It was a sunny Saturday morning and Reality was lurking in a hydrangea bush whilst it stared through the blinds of Steve's humble first floor apartment. The blinds were drawn, which dissuaded most prying eyes, however to Reality, the spaces between the blinds were as wide as the rings of Saturn and it could see Steve as clearly as if they had been standing no more than a carbon atom's breadth apart from one another.
Steve, a muscular fellow in his late 30's with a penchant for working on his goatee and a gleaming motorcycle in the garage he was far too afraid to ever ride, was trying on a new brassiere. Reality admired the way the low-cut black lace brassiere adorned Steve until admiring from a distance was no longer sufficient. Closer inspection was required. With an expression of determination, Reality gathered its purloined soft royal blue satin nightgown about what passed for legs and stepped through Steve's wall with what it hoped was a graceful movement.

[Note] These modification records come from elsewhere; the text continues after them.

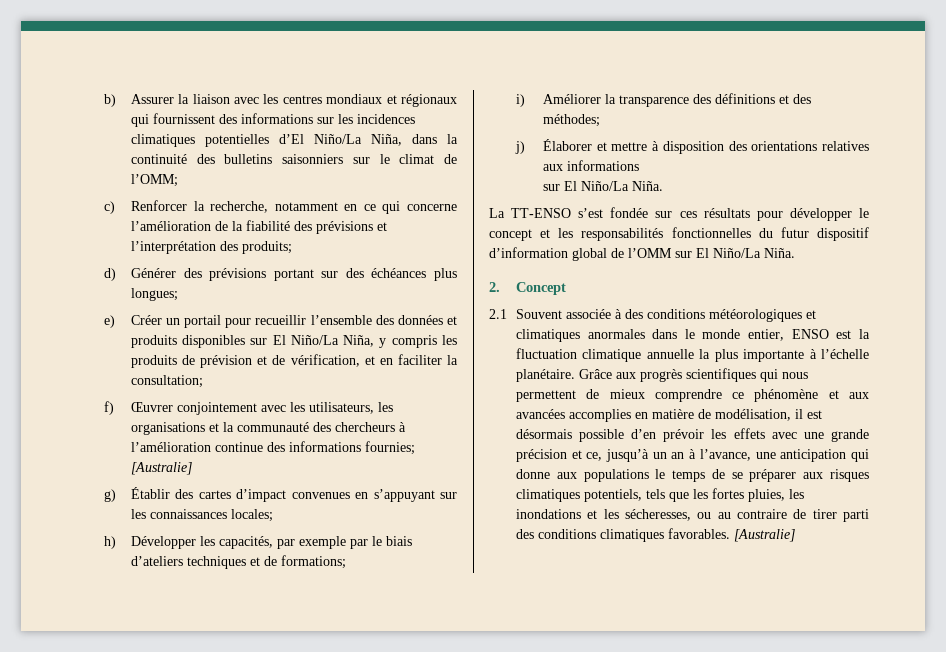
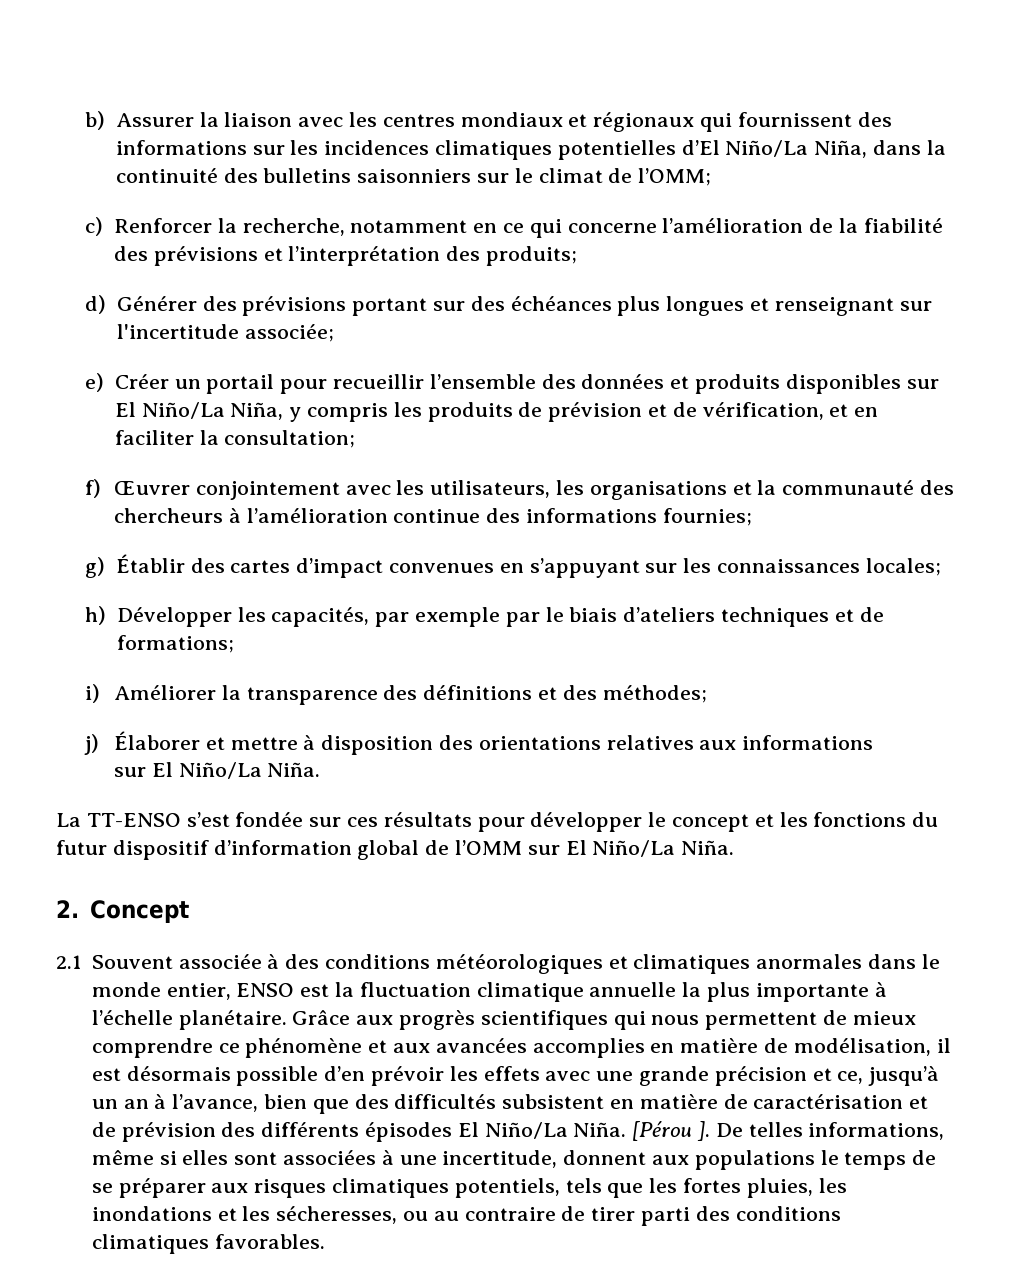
- d) Générer des prévisions portant sur des échéances plus longues;
+ d) Générer des prévisions portant sur des échéances plus longues et renseignant sur l'incertitude associée;
- f) Œuvrer conjointement avec les utilisateurs, les organisations et la communauté des chercheurs à l’amélioration continue des informations fournies; [Australie]
+ f) Œuvrer conjointement avec les utilisateurs, les organisations et la communauté des chercheurs à l’amélioration continue des informations fournies;
- La TT-ENSO s’est fondée sur ces résultats pour développer le concept et les responsabilités fonctionnelles du futur dispositif d’information global de l’OMM sur El Niño/La Niña.
+ La TT-ENSO s’est fondée sur ces résultats pour développer le concept et les fonctions du futur dispositif d’information global de l’OMM sur El Niño/La Niña.
- Grâce aux progrès scientifiques qui nous permettent de mieux comprendre ce phénomène et aux avancées accomplies en matière de modélisation, il est désormais possible d’en prévoir les effets avec une grande précision et ce, jusqu’à un an à l’avance, une anticipation qui donne aux populations le temps de se préparer aux risques climatiques potentiels, tels que les fortes pluies, les inondations et les sécheresses, ou au contraire de tirer parti des conditions climatiques favorables. [Australie]
+ Grâce aux progrès scientifiques qui nous permettent de mieux comprendre ce phénomène et aux avancées accomplies en matière de modélisation, il est désormais possible d’en prévoir les effets avec une grande précision et ce, jusqu’à un an à l’avance, bien que des difficultés subsistent en matière de caractérisation et de prévision des différents épisodes El Niño/La Niña. [Pérou ]. De telles informations, même si elles sont associées à une incertitude, donnent aux populations le temps de se préparer aux risques climatiques potentiels, tels que les fortes pluies, les inondations et les sécheresses, ou au contraire de tirer parti des conditions climatiques favorables.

Steve's eyes bulged as the giant dark wraith slipped into his home and clutched his Victoria's Secret brassiere to his chest like a talisman.
“Oh God,” he croaked. “I am going to die wearing lingerie.”
“ARE YOU?” Reality inquired. “THERE ARE WORSE WAYS TO DIE, I SUPPOSE. MUCH WORSE WAYS,” it mused ominously.
“Please,” Steve stammered, “Just make it quick.”
“MAKE IT QUICK? YOU WISH FOR ME TO MAKE YOU LINGERIE? DO I LOOK LIKE A SEAMSTRESS?” Reality was confused, however it was not concerned by being confused for confusion was, to a large extent, Reality's natural state of being. Very little in the world ever made sense, and the few things that were coherent and certain, like death and taxes, seemed to usually be cause for great concern.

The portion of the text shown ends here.